Only three patients (0.9%) in the six-dose group reported SAEs (convulsion, urticaria, viral hepatitis) compared with one patient (0.5%) in the four-dose group (pneumonia). Of these SAEs, only the case of severe urticaria, which required hospitalisation, was considered drug-related. In addition to these SAEs, one patient died, but this was from causes unrelated to study treatment. Fewer patients in the six-dose than in the four-dose group reported AEs that were related to the central nervous system; headache (9.9% vs. 40.3%, respectively) and dizziness (3.8% vs. 16.4%, respectively) were the most commonly reported events.
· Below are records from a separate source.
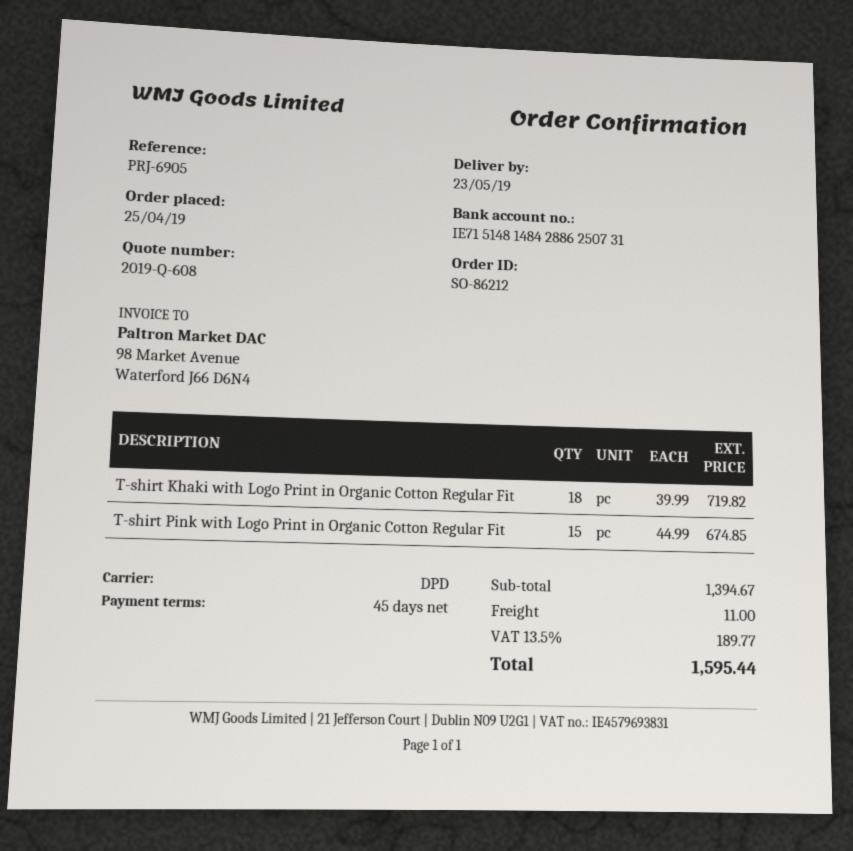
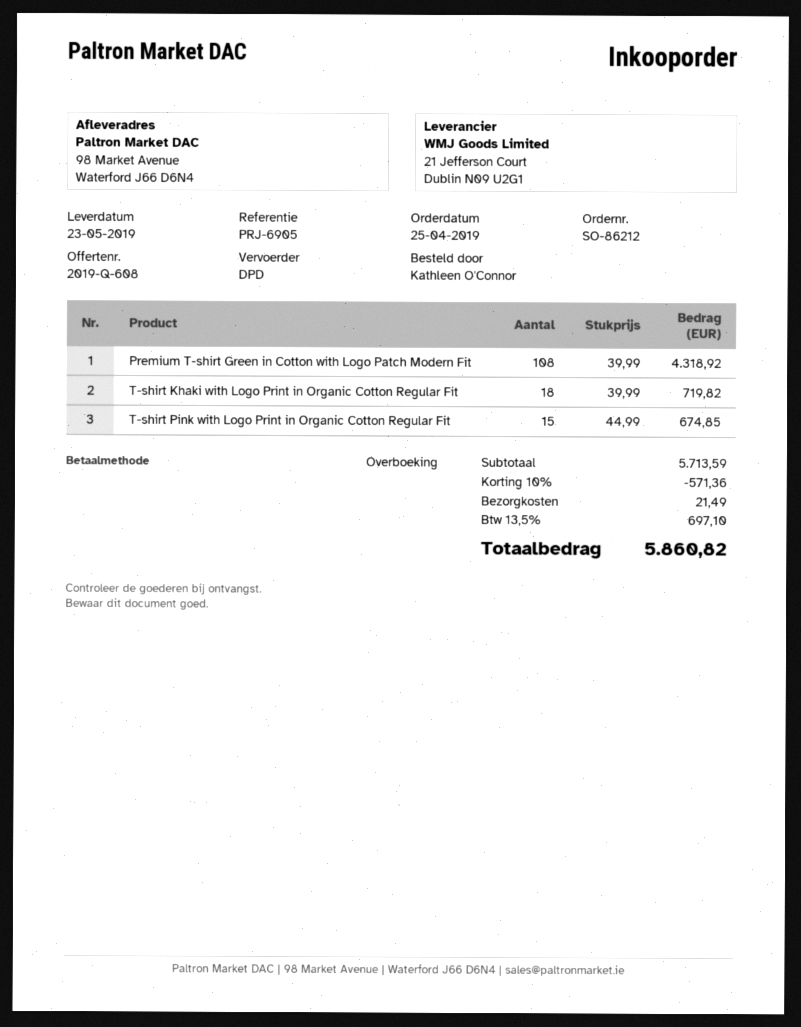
Premium T-shirt Green in Cotton with Logo Patch Modern Fit: none -> 108 x 39.99 = 4318.92
subtotal: 1394.67 -> 5713.59
discount: none -> 10% = 571.36
shipping: 11.00 -> 21.49
tax: 13.5% = 189.77 -> 13.5% = 697.10
total: 1595.44 -> 5860.82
Other neurological AEs reported in the six-dose and four-dose groups included clonus (3.8% vs. 1.0%, respectively), hyperreflexia (1.7% vs. 0.5%, respectively), and convulsions (0.3% vs. 1.0%). Patients in the six-dose group failed to report the following AEs which were seen in the four-dose group: nystagmus, ataxia, and coordination abnormal (all 1.0-1.5%) and decreased hearing (1.5%). The cases of decreased hearing were not considered to be drug-related.

  

For cardiac safety assessments, the incidence of QTc changes within specific ranges was comparable between groups, and it is unlikely that there is an increased cardiac risk in the paediatric patients included in this analysis. Clinical laboratory parameters showed no major differences between the groups; findings were consistent with acute malaria.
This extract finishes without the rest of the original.